The concept of the insulin-sensitive obese subject still requires further clarification, and agreement needs to be reached on its definition. As mentioned, there is no consensus on the definition of metabolic normality, although it revolves around the presence or absence of MS.35 If several years have been needed to reach a consensus on the clinical definition of MS,9 the same may occur with the definition of healthy obese and its recognition as an independent clinical condition.

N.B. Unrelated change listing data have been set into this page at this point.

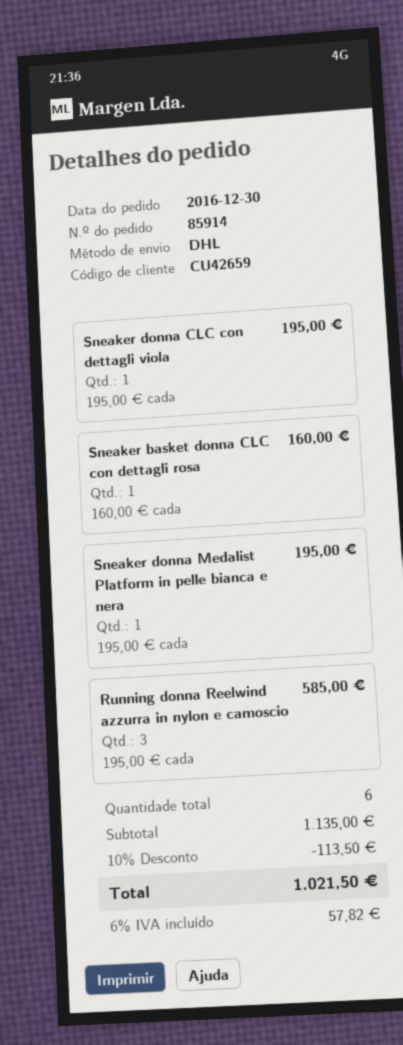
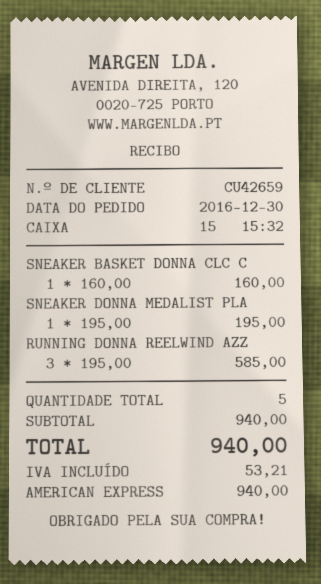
Sneaker donna CLC con dettagli viola: 1 x 195.00 = 195.00 -> none
total quantity: 6 -> 5
subtotal: 1135.00 -> 940.00
discount: 10% = 113.50 -> none
tax: 57.82 -> 53.21
total: 1021.50 -> 940.00

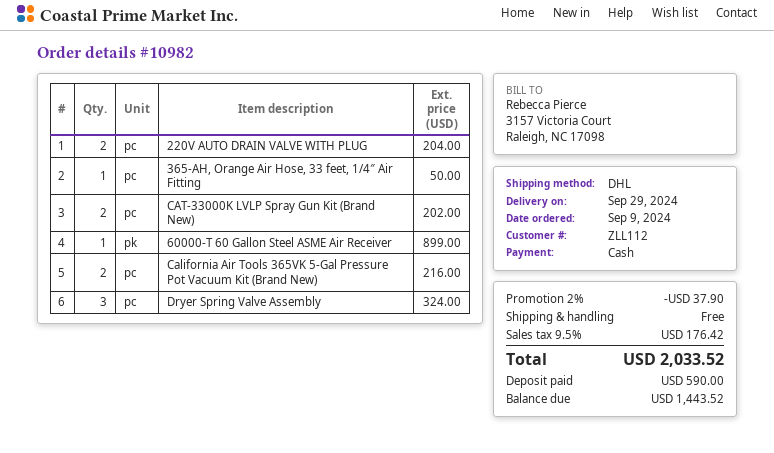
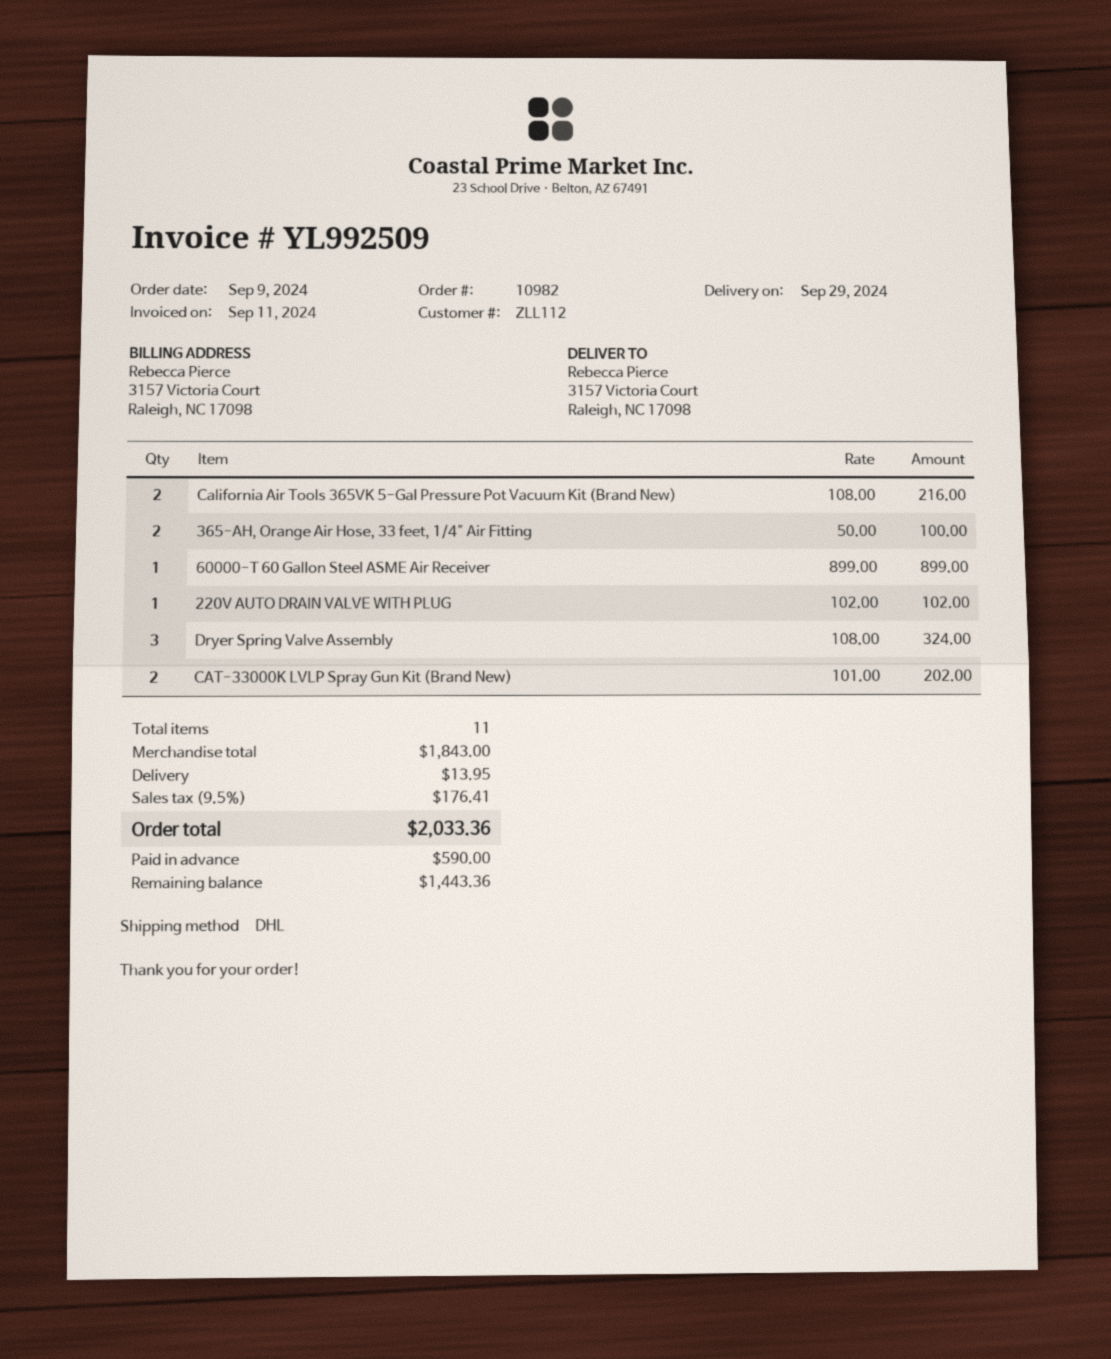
220V AUTO DRAIN VALVE WITH PLUG: 2 for 204.00 -> 1 for 102.00
365-AH, Orange Air Hose, 33 feet, 1/4″ Air Fitting: 1 for 50.00 -> 2 for 100.00
discount: 2% = 37.90 -> none
shipping: 0.00 -> 13.95
tax: 9.5% = 176.42 -> 9.5% = 176.41
total: 2033.52 -> 2033.36
balance: 1443.52 -> 1443.36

Based on these studies and observations, we can state that not all obese subjects have metabolic disease, such as usually occurs in the obese who, in addition, normally have concomitant cardiometabolic risk factors. Despite this finding, the existence of an independent clinical condition that defines obese subjects with no insulin resistance is not yet generally agreed upon by all authors. If this condition were to be accepted as such, there would be a number of clinical markers available for identifying it in standard practice: insulin resistance (which would be part of the definition of healthy obesity), levels of ghrelin, maybe an adipokine (adiponectin), C-reactive protein, or the absence of the different cardiovascular risk factors most common in obesity. It is postulated that the clinical condition of healthy obesity is only an intermediate step toward the establishment of pathological obesity with all its common changes. If healthy obesity existed as a metabolically normal condition, it would be associated with non-metabolic conditions such as musculoskeletal problems and psychological changes in self-esteem or the perception of self-image that question the “normality” of this condition. In any case, it is not clear even here whether healthy obese subjects would benefit from specific treatment and whether this would therefore be needed.

The authors state that they have no conflicts of interest.